Could you filter the material and copy every line where the word "Name" occurs?

> Given records
--- START ---

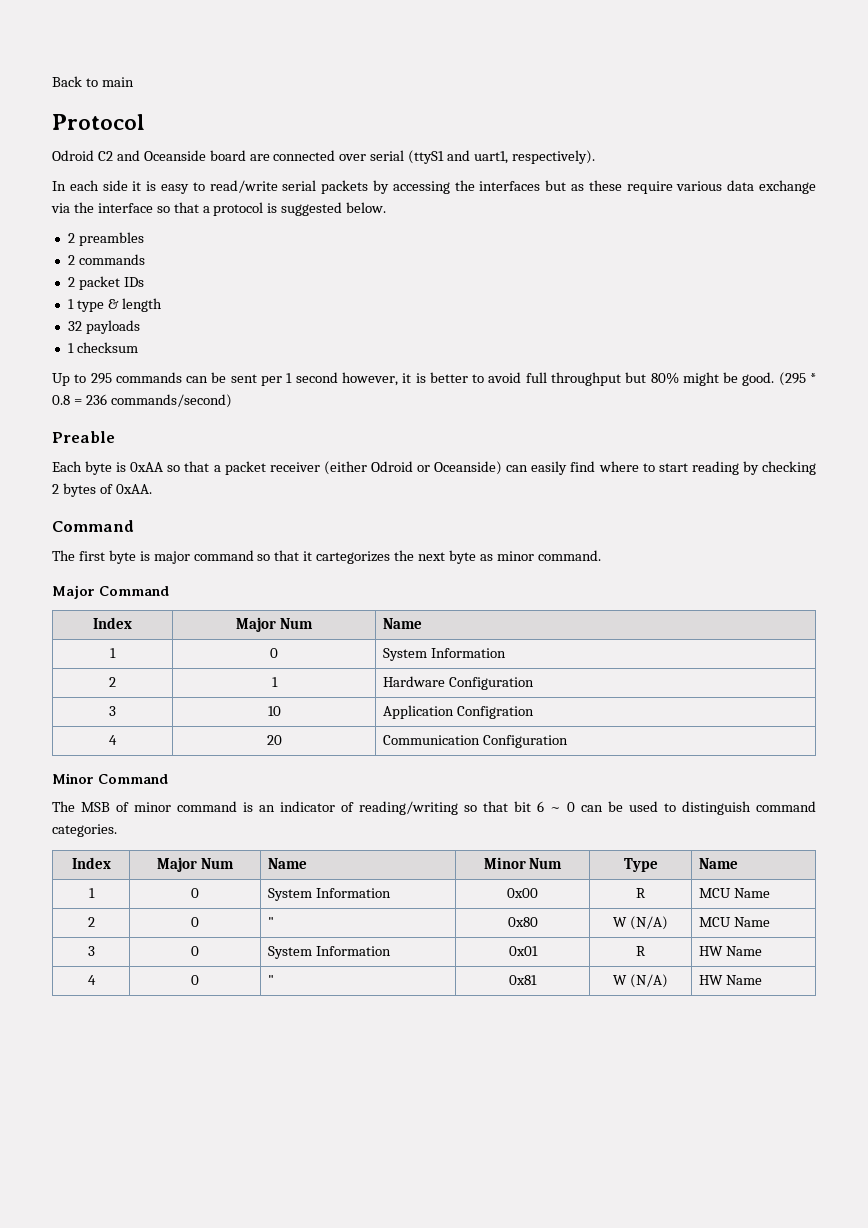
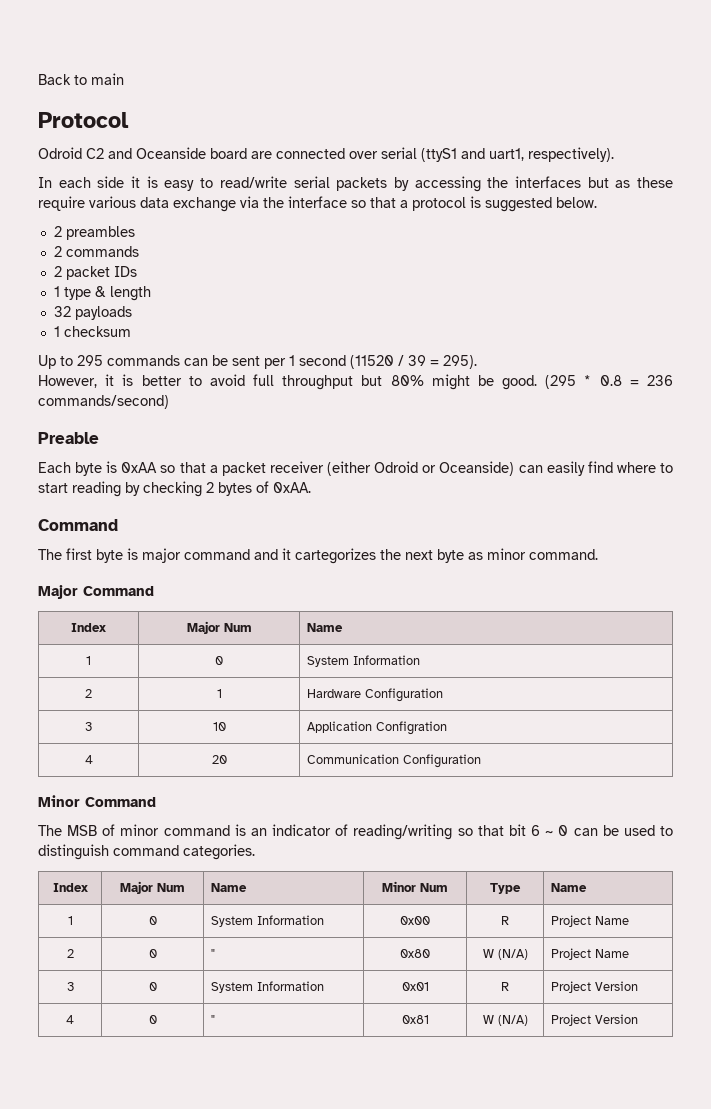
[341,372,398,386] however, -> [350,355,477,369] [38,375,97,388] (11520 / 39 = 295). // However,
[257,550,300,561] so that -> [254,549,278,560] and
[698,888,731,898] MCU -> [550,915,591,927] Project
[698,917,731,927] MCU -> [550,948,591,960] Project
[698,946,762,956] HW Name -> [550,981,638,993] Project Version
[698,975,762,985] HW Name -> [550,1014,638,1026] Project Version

--- END ---

> Response below
[698,946,762,956] HW Name -> [550,981,638,993] Project Version
[698,975,762,985] HW Name -> [550,1014,638,1026] Project Version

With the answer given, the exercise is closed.